DIRECTIONS =
Every line below that contains the word "Toys" must be copied.

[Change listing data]
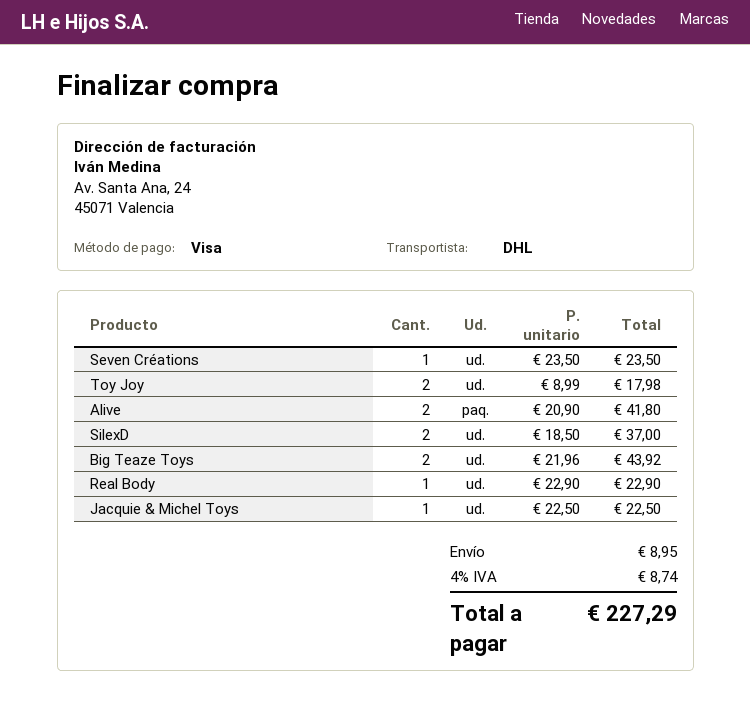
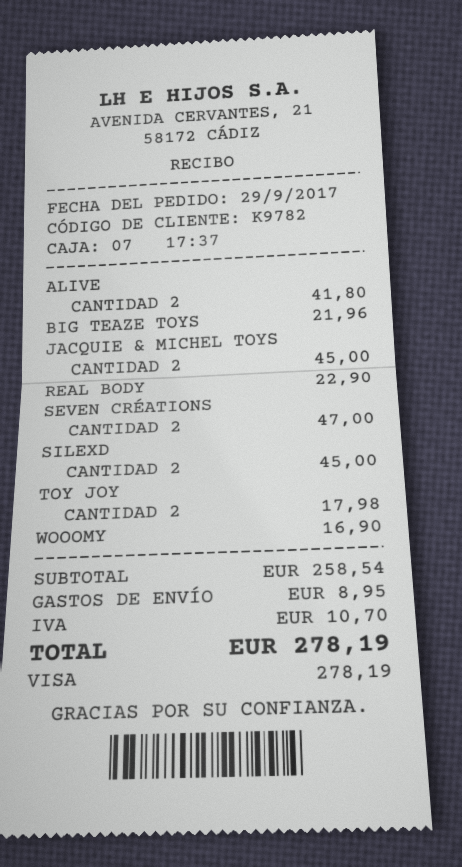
Seven Créations: 1 for 23.50 -> 2 for 47.00
SilexD: 2 for 37.00 -> 2 for 45.00
Big Teaze Toys: 2 for 43.92 -> 1 for 21.96
Jacquie & Michel Toys: 1 for 22.50 -> 2 for 45.00
WOOOMY: none -> 1 for 16.90
tax: 8.74 -> 10.70
total: 227.29 -> 278.19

RESPONSE AREA =
Big Teaze Toys: 2 for 43.92 -> 1 for 21.96
Jacquie & Michel Toys: 1 for 22.50 -> 2 for 45.00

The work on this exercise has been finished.